それはシュートの姿勢。僕も一応大人の体裁を守るため、両手を僅かに広げてシュートに構えた。
「こう、かなっ!」
不意に一陣の辻風が舞い踊ったかと思うと、鋭い風切り音が僕の頬のすぐそこを通り過ぎていった。
「…………」
ええ、その正体は分かっていました。
まるで竜巻が真っ直ぐ僕に向かってきたかのようだった。ジャイロ回転だったね。
ふと、後ろを振り返る。僕が守っていたはずの大木には、巨大なクレーターが出来ていた。

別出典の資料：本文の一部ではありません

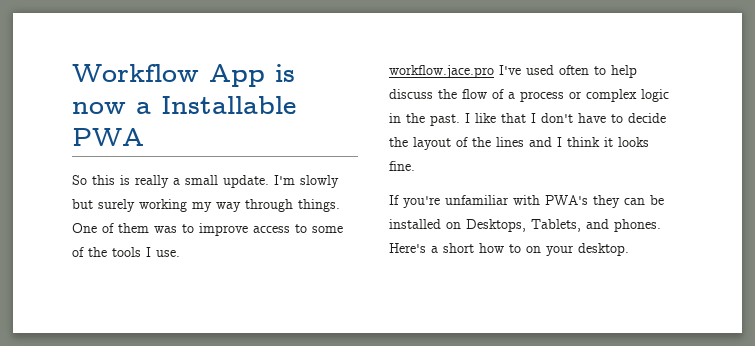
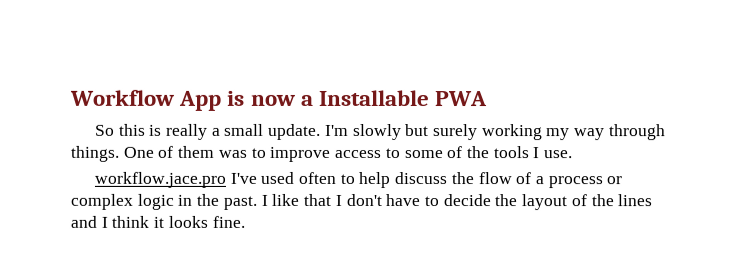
- If you're unfamiliar with PWA's they can be installed on Desktops, Tablets, and phones. Here's a short how to on your desktop.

その中心、クレーターの原因となっていたモノがめり込んでいた。
摩擦熱から焦げたのだろうか。少し黒くなり、煙を上げているサッカーボールがそこにあった。
「もう笑うしかないね!」
「これでいいの?」
「よくない」
相も変わらず無邪気な笑みを浮かべる少女。
僕の方はというと至って真面目である。なにせ直撃したらとんでもなく痛いだろうから。
というかどこから来るんですかその脚力。将来有望なサッカー選手になってくれそうです。
僕はめりこんだサッカーボールをなんとか掘り起こし、少女に向かって転がした。
「ええと……さあ来い! やっぱ控えめに!」
結果としてサッカーではなく一方的なドッチボールとなったのは僕にとって不運でしかなかった。